The other thing that I have been working on is getting back to thinking about objects, and whether different embeddings are more object-centric than others (for example, does EPSHN better represent "objects" in hotels because it doesn't have to have a representation that maps 'bedrooms' to 'bathrooms'?). I haven't made a ton of progress on this front, but I did make some visualizations of the images that are most activated in the hotels for a particular feature, trying to delve into whether it seems like individual filters in the last convolutional layer of our network seem to correspond to particular objects. Some of these are neat, such as this example that seems to show a filter that represents "pillows" and also "lamps":

And this one that seems to encode "patterned carpet":

They're not all so clear: http://zippy.seas.gwu.edu/~astylianou/images/similarity-visualization/HOTEL/filter_responses/

I don't have much more on this front at the moment, as I just started playing with this this morning. I also am not actually entirely sure where I'm going with this, so I don't even have a good "here's what I hope to have worked out by next week" paragraph to put in here, but this is the general topic I'm going to be focused on for a while.

[incoming: terrible blog post that's just a wall of text and no pictures! boo!]

My last couple of weeks have been extremely scattered, between the job stuff @ SLU, talk @ UMSL, travel, CVPPP/ICCV paper thoughts/discussions, etc. The specific significant things I worked on in the last week were:

  1. Create a test AWS instance for the Temple University students that has a backup of the TraffickCam data and database for next gen API development
  2. Drafting milestones and deliverables for OPEN
  3. Making a summary of our current extractor statuses (statii?) for TERRA

We have a lot of TERRA extractors that are currently able to be deployed at either Danforth or GWU but cannot be deployed as full extractors, either because they require a GPU or because our processing pipeline didn't align with the TERRA data pipeline @ NCSA (for scan data, for instance, we process a full scan of the field and can then produce per plot statistics, whereas the only "trigger" we can get that there's new data is when a single strip is complete, preventing us from knowing when we've seen all strips for a particular plot). We've come up with a solution for the latter, but we're waiting for NCSA to produce a "scan completeness trigger" that will tell us when to run our extractor/aggregator.

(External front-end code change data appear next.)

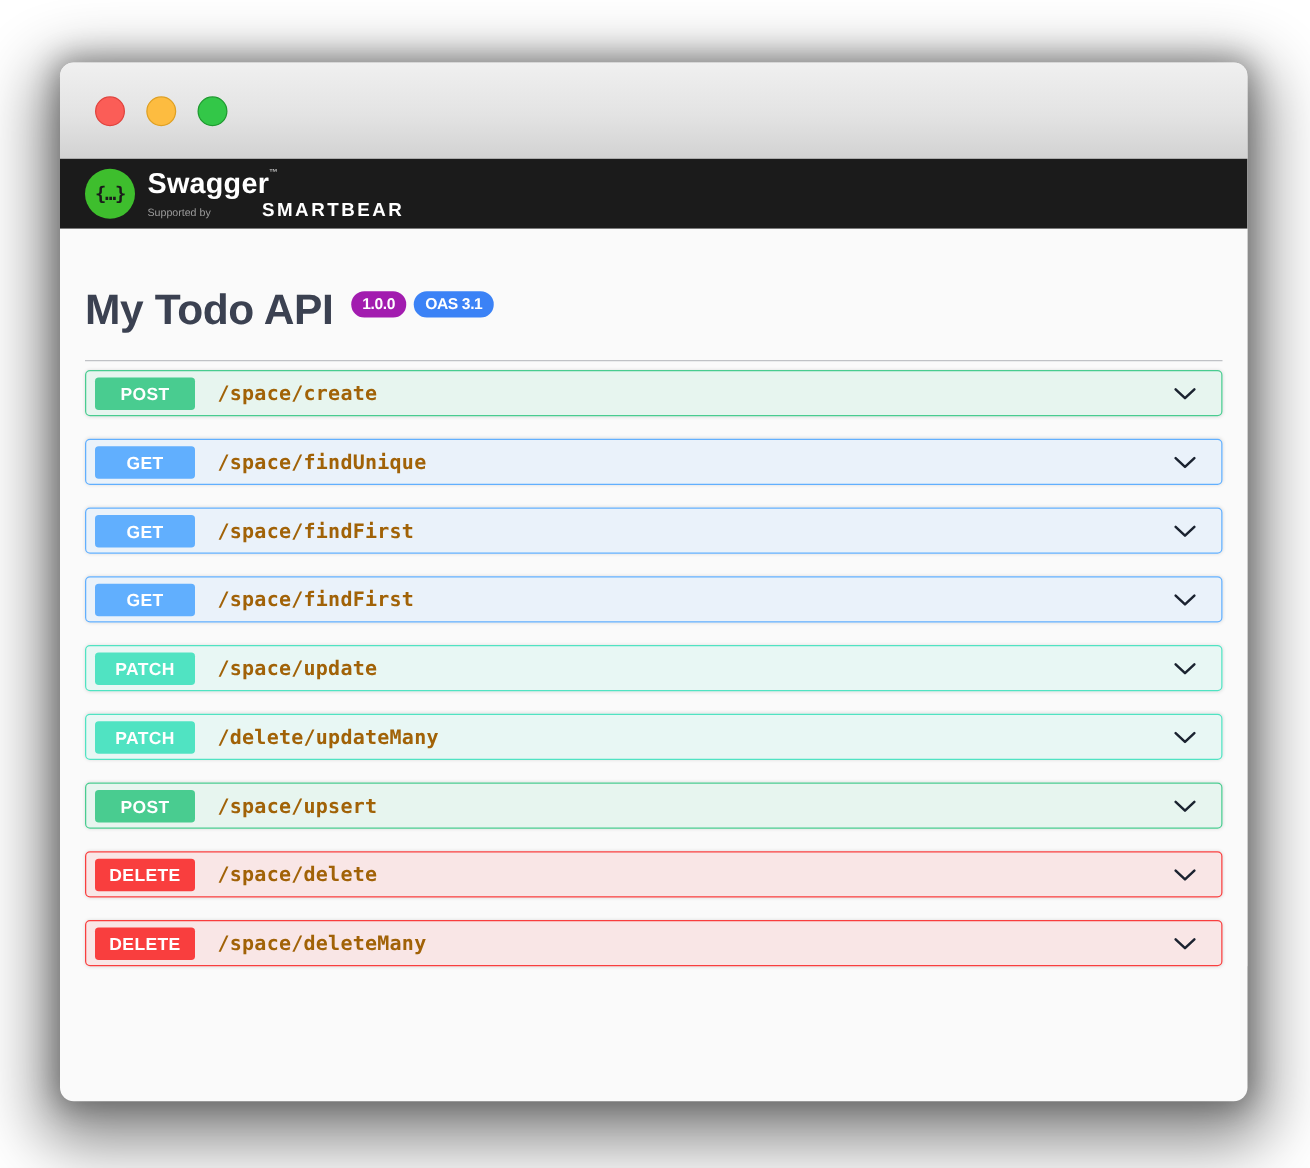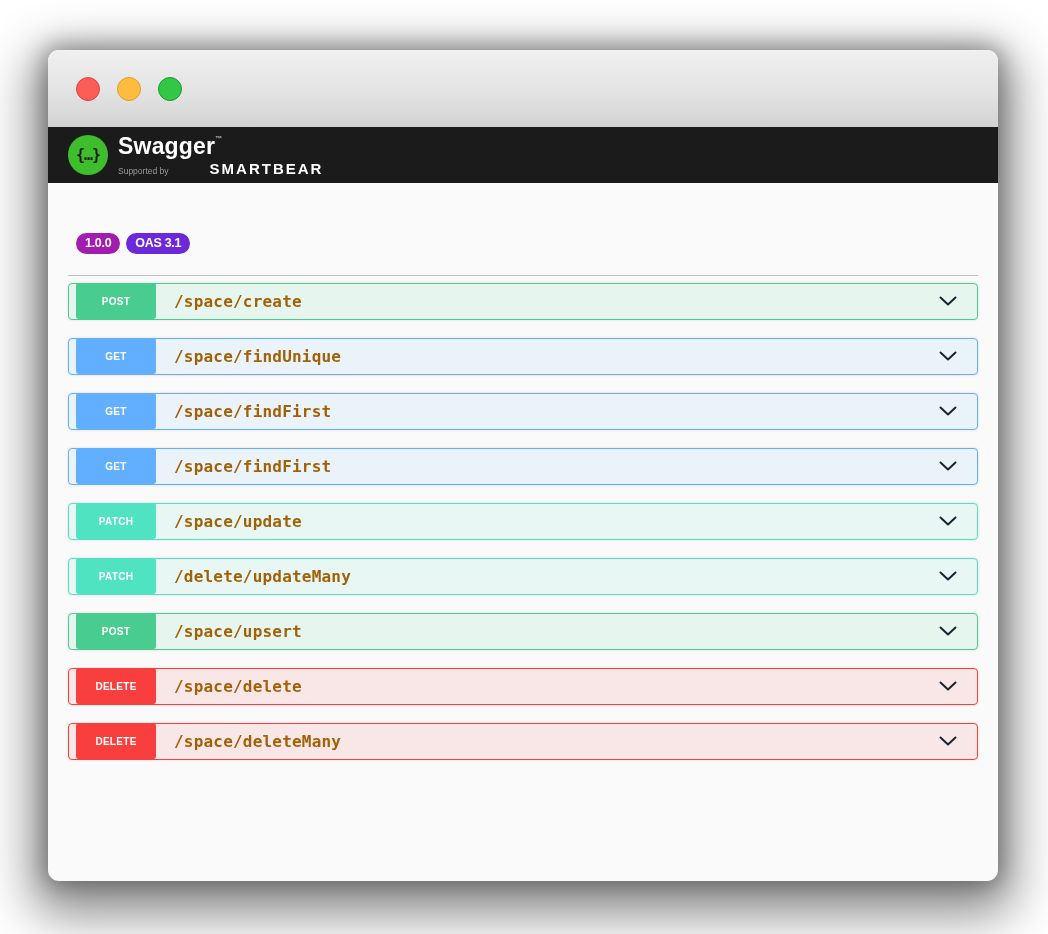--- a/index.html
+++ b/index.html
@@ -112,6 +112,7 @@
   <div class="content">
 
     <h1 class="api-title">
+      <span class="title-text">My Todo API</span>
       <span class="badge ver" style="background: #a21caf;">1.0.0</span>
       <span class="badge oas" style="background: #6d28d9;">OAS 3.1</span>
     </h1>

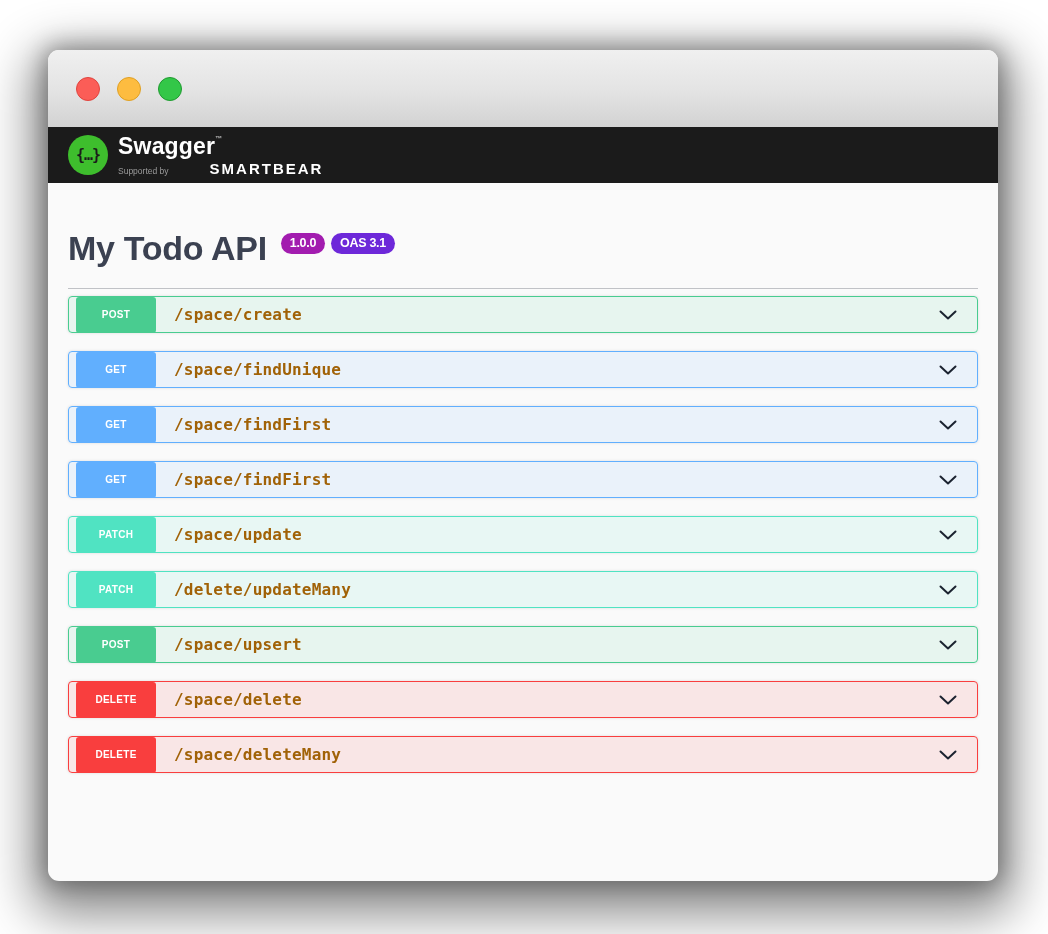--- a/index.html
+++ b/index.html
@@ -114,7 +114,7 @@
     <h1 class="api-title">
       <span class="title-text">My Todo API</span>
       <span class="badge ver" style="background: #a21caf;">1.0.0</span>
-      <span class="badge oas" style="background: #6d28d9;">OAS 3.1</span>
+      <span class="badge oas" style="background: #3b82f6;">OAS 3.1</span>
     </h1>
 
 

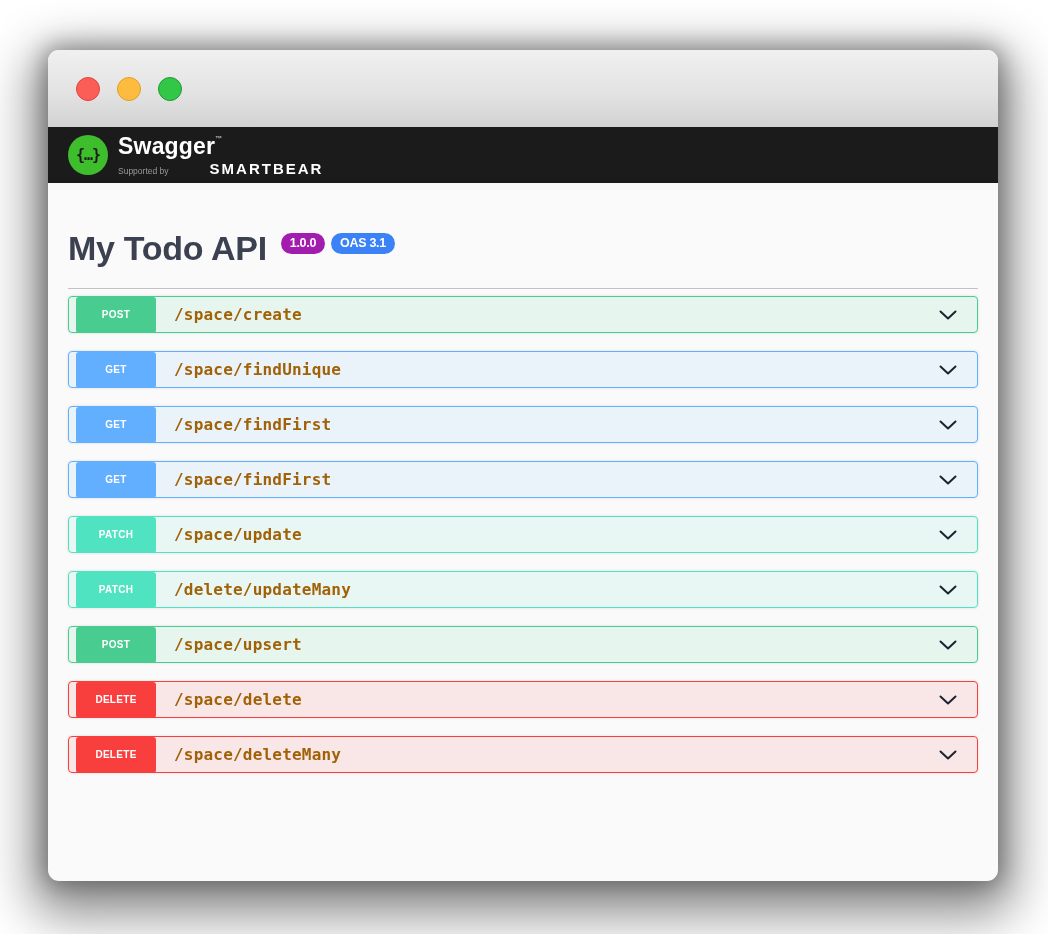--- a/index.html
+++ b/index.html
@@ -72,8 +72,8 @@
     box-shadow: 0 0 3px rgba(0,0,0,0.12);
   }
   .op-badge {
-    min-width: 80px; height: 36px; border-radius: 3px; color: #ffffff;
-    font-size: 10px; font-weight: 700; display: flex; align-items: center;
+    min-width: 80px; height: 26px; border-radius: 3px; color: #ffffff;
+    font-size: 14px; font-weight: 700; display: flex; align-items: center;
     justify-content: center; letter-spacing: 0.3px;
   }
   .op-path {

I've additionally been working to get the training code from our AAAI paper cleaned up and ready to be released. We had previously released our trained snapshot and then code downloading the dataset and evaluating, but I was contacted by someone who couldn't reproduce our results. We identified several places where she has differences from our training that might account for the difference in accuracy, but want to release our training code so that there's no question about the legitimacy of our results.

Most of this cleanup work just involves things like making sure I don't have weird hard coded paths, or egregiously bad code, but I was reminded of one thing that slipped through the cracks in the rush to write the AAAI paper, and that I don't currently have an explanation for, am not super happy to be releasing in our training code, and want to investigate: the best accuracy that we achieved with batch all was when our triplet loss during training was computed with non-L2 normalized features and the Euclidean distance, and then evaluated with L2-normalized dot product similarity. This mismatch is strange. I don't currently have the snapshot that was trained w/ L2-normalization, so I need to train that, but in the mean time, I'm comparing the evaluation for euclidean distance and L2-normalized dot product similarity with our current snapshot to understand how big the discrepancy is. I was hoping to have that ready to go for this post/lab meeting but forgot that I have to first save out all million features from the training gallery, so I'll just have to post an update once that's finished running.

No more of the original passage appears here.